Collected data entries
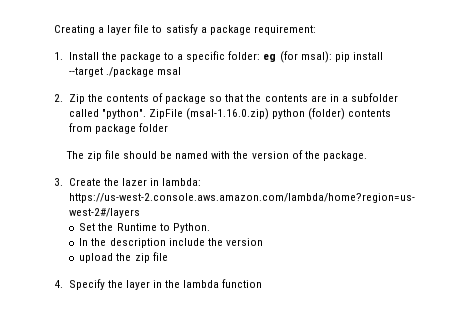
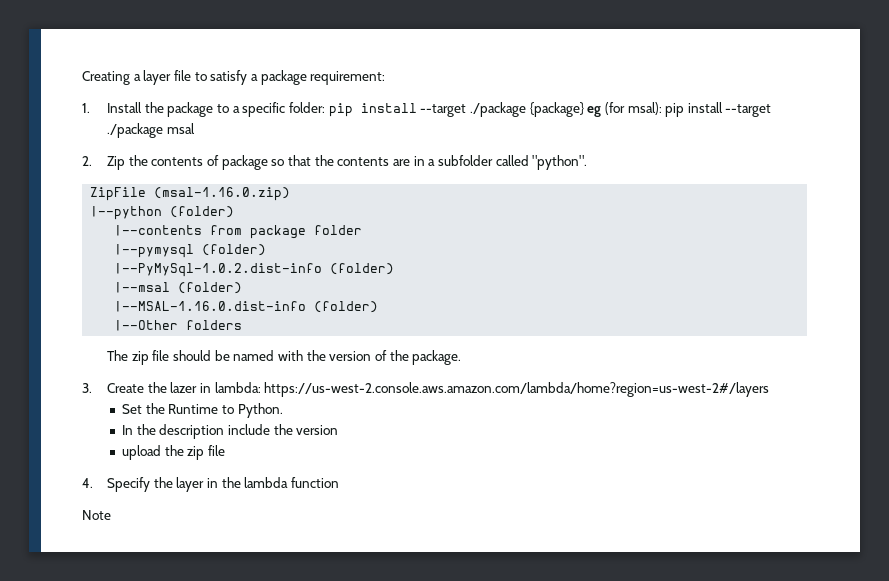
- 1. Install the package to a specific folder: eg (for msal): pip install --target ./package msal
+ 1. Install the package to a specific folder: pip install --target ./package {package} eg (for msal): pip install --target ./package msal
- 2. Zip the contents of package so that the contents are in a subfolder called "python". ZipFile (msal-1.16.0.zip) python (folder) contents from package folder
+ 2. Zip the contents of package so that the contents are in a subfolder called "python".
+ ZipFile (msal-1.16.0.zip)
+ |--python (folder)
+ |--contents from package folder
+ |--pymysql (folder)
+ |--PyMySql-1.0.2.dist-info (folder)
+ |--msal (folder)
+ |--MSAL-1.16.0.dist-info (folder)
+ |--Other folders
+ Note

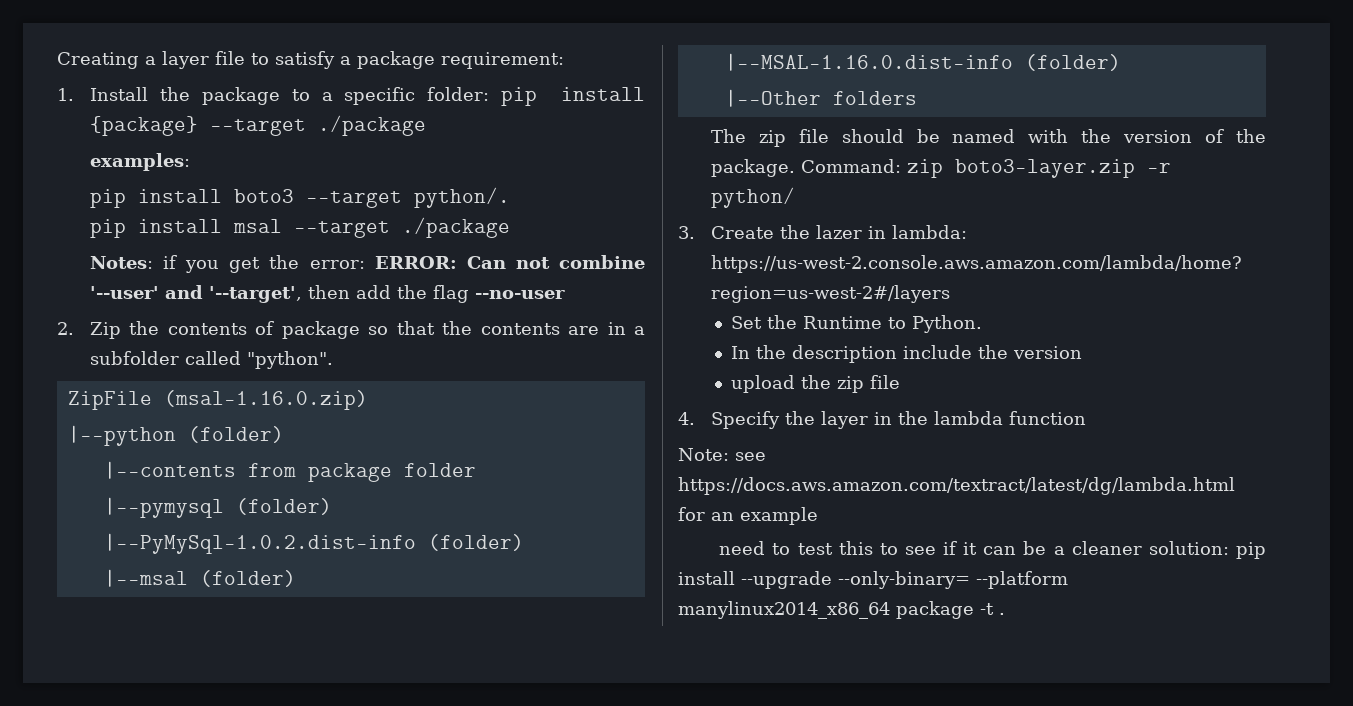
- 1. Install the package to a specific folder: pip install --target ./package {package} eg (for msal): pip install --target ./package msal
+ 1. Install the package to a specific folder: pip install {package} --target ./package
+ examples:
+ pip install boto3 --target python/.
+ pip install msal --target ./package
+ Notes: if you get the error: ERROR: Can not combine '--user' and '--target', then add the flag --no-user
+ Command: zip boto3-layer.zip -r python/
- Note
+ Note: see https://docs.aws.amazon.com/textract/latest/dg/lambda.html for an example
+ need to test this to see if it can be a cleaner solution: pip install --upgrade --only-binary= --platform manylinux2014_x86_64 package -t .

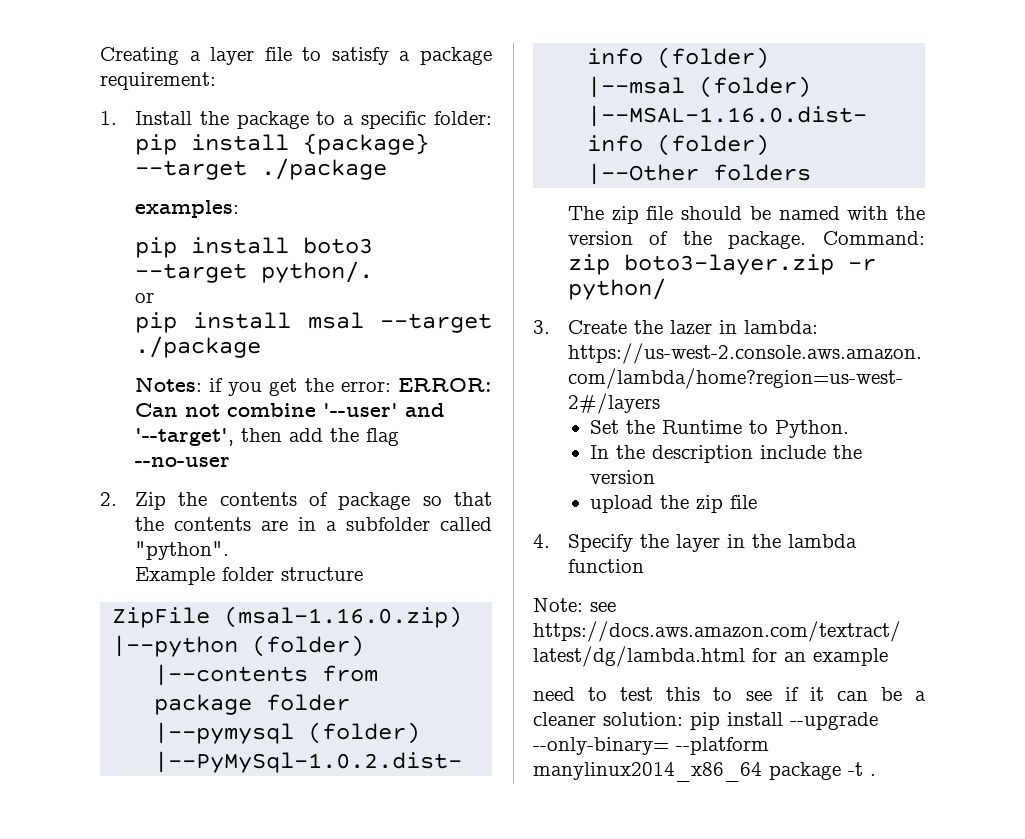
+ or
+ Example folder structure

# Problem statement
Filter the records above for lines with "that".

# Expected output
- 2. Zip the contents of package so that the contents are in a subfolder called "python". ZipFile (msal-1.16.0.zip) python (folder) contents from package folder
+ 2. Zip the contents of package so that the contents are in a subfolder called "python".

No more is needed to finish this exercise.